RECORDS SUPPLIED: Begin

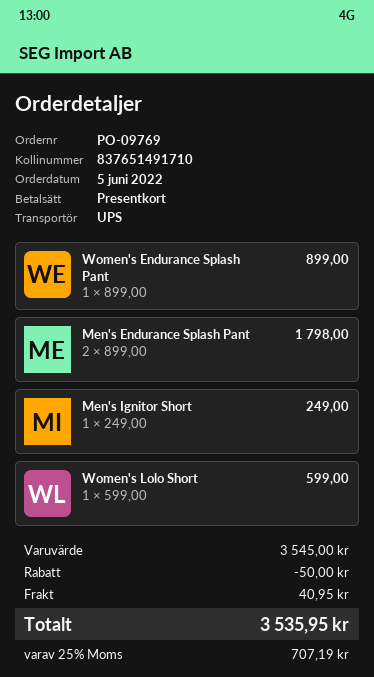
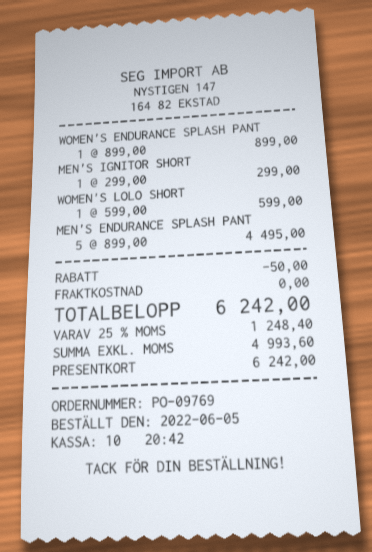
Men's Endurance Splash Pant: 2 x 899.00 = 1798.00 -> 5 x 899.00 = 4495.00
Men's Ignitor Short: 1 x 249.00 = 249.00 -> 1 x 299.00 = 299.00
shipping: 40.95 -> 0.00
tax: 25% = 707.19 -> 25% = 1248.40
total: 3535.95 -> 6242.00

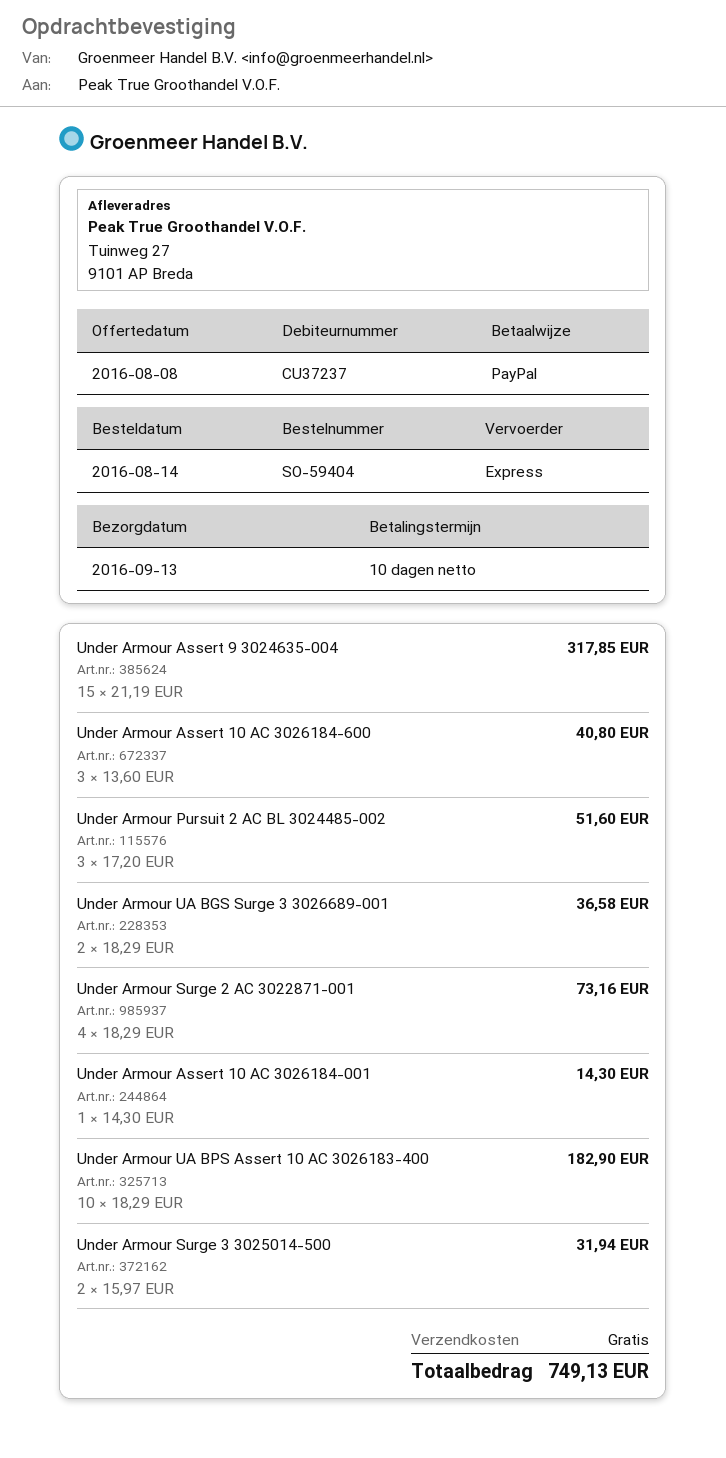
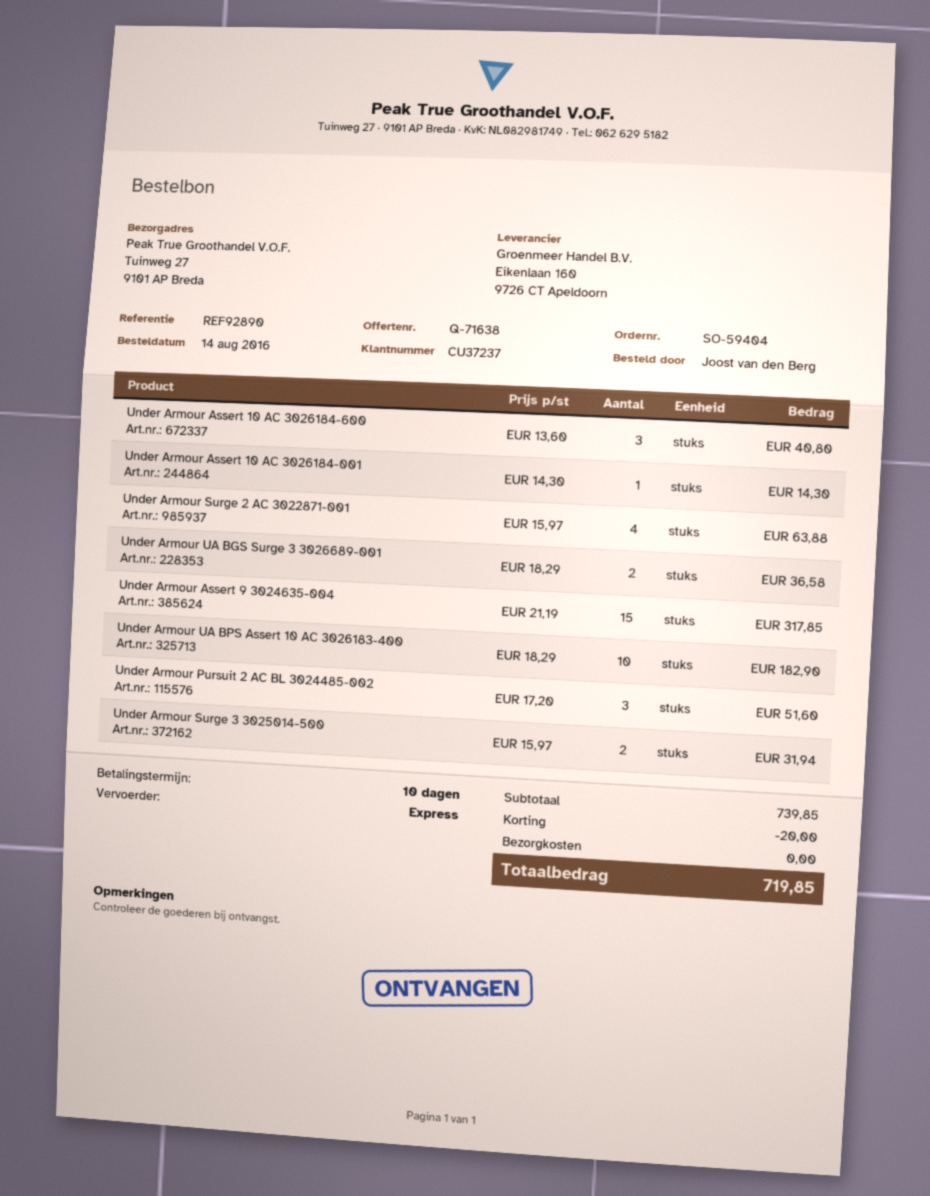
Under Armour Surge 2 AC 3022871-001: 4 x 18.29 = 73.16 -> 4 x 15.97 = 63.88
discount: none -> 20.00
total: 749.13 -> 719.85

RECORDS SUPPLIED: End
RECORDS SUPPLIED: Begin

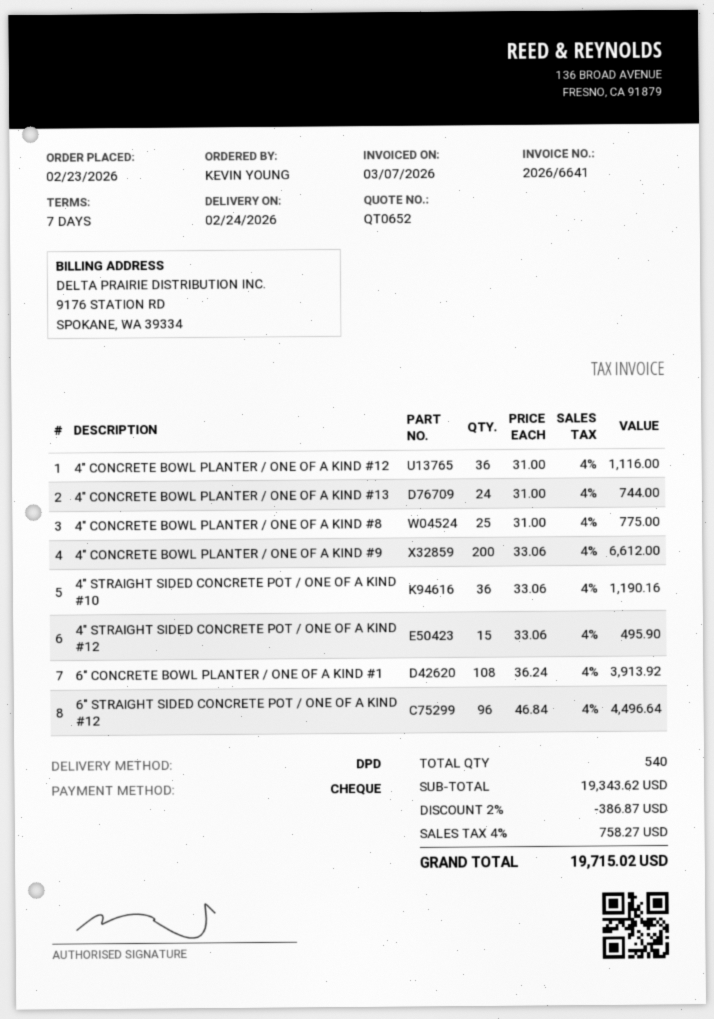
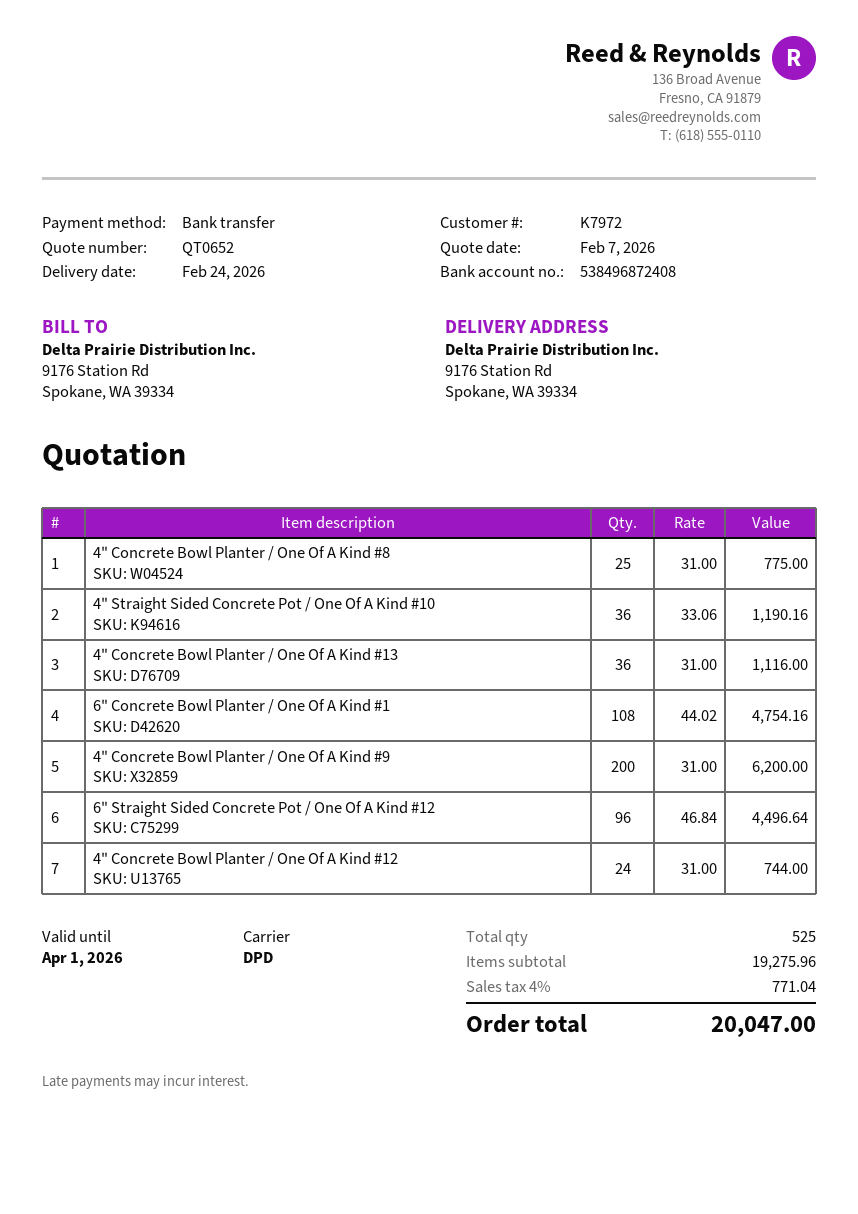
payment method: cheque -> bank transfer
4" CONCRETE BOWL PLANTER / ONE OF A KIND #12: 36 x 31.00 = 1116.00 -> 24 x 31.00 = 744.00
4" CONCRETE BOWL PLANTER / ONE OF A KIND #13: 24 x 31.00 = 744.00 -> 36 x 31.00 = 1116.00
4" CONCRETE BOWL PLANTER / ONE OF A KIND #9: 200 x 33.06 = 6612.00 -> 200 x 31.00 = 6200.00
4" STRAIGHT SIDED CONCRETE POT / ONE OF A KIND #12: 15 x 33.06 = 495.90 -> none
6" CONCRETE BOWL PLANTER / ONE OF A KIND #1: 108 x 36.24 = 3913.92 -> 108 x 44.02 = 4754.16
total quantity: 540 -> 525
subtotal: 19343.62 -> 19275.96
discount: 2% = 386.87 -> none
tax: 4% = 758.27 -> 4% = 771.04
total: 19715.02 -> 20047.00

RECORDS SUPPLIED: End

Copy only these lines from the records above, exactly: the one with "Men's Endurance Splash", the one with "total: 749.13 -> 719.85", and those between. Skip the pictures.

**TASK RESULT**
Men's Endurance Splash Pant: 2 x 899.00 = 1798.00 -> 5 x 899.00 = 4495.00
Men's Ignitor Short: 1 x 249.00 = 249.00 -> 1 x 299.00 = 299.00
shipping: 40.95 -> 0.00
tax: 25% = 707.19 -> 25% = 1248.40
total: 3535.95 -> 6242.00

Under Armour Surge 2 AC 3022871-001: 4 x 18.29 = 73.16 -> 4 x 15.97 = 63.88
discount: none -> 20.00
total: 749.13 -> 719.85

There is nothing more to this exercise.